The descendants of the giant "hyracoids" (common ancestors to the hyraxes, elephants, and sirenians) evolved in different ways. Some became smaller, and evolved to become the modern hyrax family. Others appear to have taken to the water (perhaps like the modern capybara), ultimately giving rise to the elephant family and perhaps also the sirenians. DNA evidence supports this hypothesis, and the small modern hyraxes share numerous features with elephants, such as toenails, excellent hearing, sensitive pads on their feet, small tusks, good memory, higher brain functions compared with other similar mammals, and the shape of some of their bones.

Hyraxes are sometimes described as being the closest living relative of the elephant, although this is disputed. Recent morphological- and molecular-based classifications reveal the sirenians to be the closest living relatives of elephants. While hyraxes are closely related, they form a taxonomic outgroup to the assemblage of elephants, sirenians, and the extinct orders Embrithopoda and Desmostylia.

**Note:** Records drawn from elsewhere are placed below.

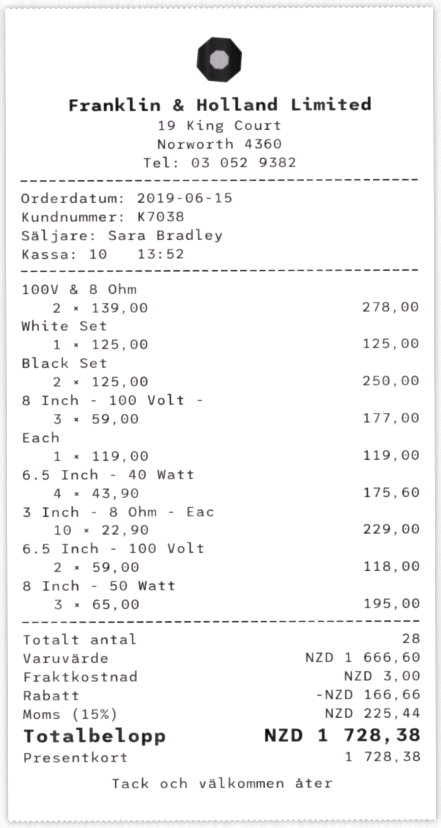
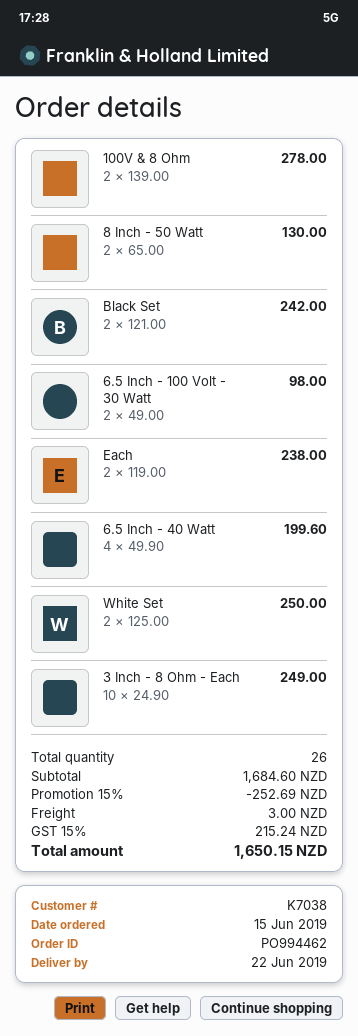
White Set: 1 x 125.00 = 125.00 -> 2 x 125.00 = 250.00
Black Set: 2 x 125.00 = 250.00 -> 2 x 121.00 = 242.00
8 Inch - 100 Volt -: 3 x 59.00 = 177.00 -> none
Each: 1 x 119.00 = 119.00 -> 2 x 119.00 = 238.00
6.5 Inch - 40 Watt: 4 x 43.90 = 175.60 -> 4 x 49.90 = 199.60
3 Inch - 8 Ohm - Eac: 10 x 22.90 = 229.00 -> 10 x 24.90 = 249.00
6.5 Inch - 100 Volt: 2 x 59.00 = 118.00 -> 2 x 49.00 = 98.00
8 Inch - 50 Watt: 3 x 65.00 = 195.00 -> 2 x 65.00 = 130.00
total quantity: 28 -> 26
subtotal: 1666.60 -> 1684.60
discount: 166.66 -> 252.69
tax: 15% = 225.44 -> 15% = 215.24
total: 1728.38 -> 1650.15

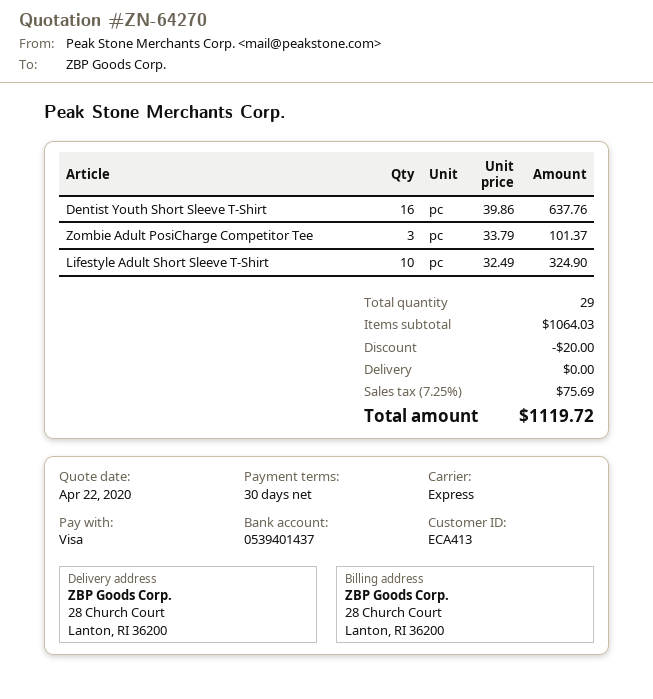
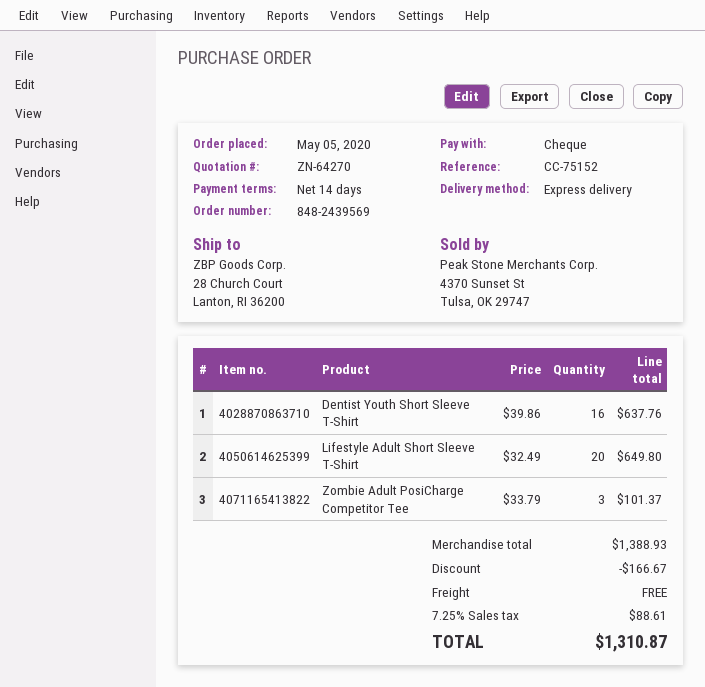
payment terms: 30 days -> 14 days
payment method: Visa -> cheque
Lifestyle Adult Short Sleeve T-Shirt: 10 x 32.49 = 324.90 -> 20 x 32.49 = 649.80
subtotal: 1064.03 -> 1388.93
discount: 20.00 -> 166.67
tax: 7.25% = 75.69 -> 7.25% = 88.61
total: 1119.72 -> 1310.87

The extinct meridiungulate family Archaeohyracidae, consisting of seven genera of notoungulate mammals known from the Paleocene through the Oligocene of South America,
is a group unrelated to the true hyraxes.

==List of genera==

Hyracoidea
- Dimaitherium
- Helioseus?
- Microhyrax
- Seggeurius
- Geniohyidae
  - Abdahyrax
  - Brachyhyrax
  - Bunohyrax
  - Geniohyus
  - Namahyrax
  - Nengohyrax
  - Pachyhyrax
- "Saghatheriidae" (Polyphyletic)
  - Megalohyrax
  - Regubahyrax
  - Rukwalorax
  - Saghatherium
  - Selenohyrax
  - Thyrohyrax
- Titanohyracidae
  - Afrohyrax
  - Antilohyrax
  - Rupestrohyrax
  - Titanohyrax
- Pliohyracidae
  - Armenohyrax
  - Hengduanshanhyrax
  - Kvabebihyrax
  - Meroehyrax
  - Parapliohyrax
  - Pliohyrax
  - Postschizotherium
  - Prohyrax
- Procaviidae
  - Dendrohyrax (Tree hyrax)
  - Gigantohyrax
  - Heterohyrax (Bush hyrax)
  - Procavia (Rock hyrax)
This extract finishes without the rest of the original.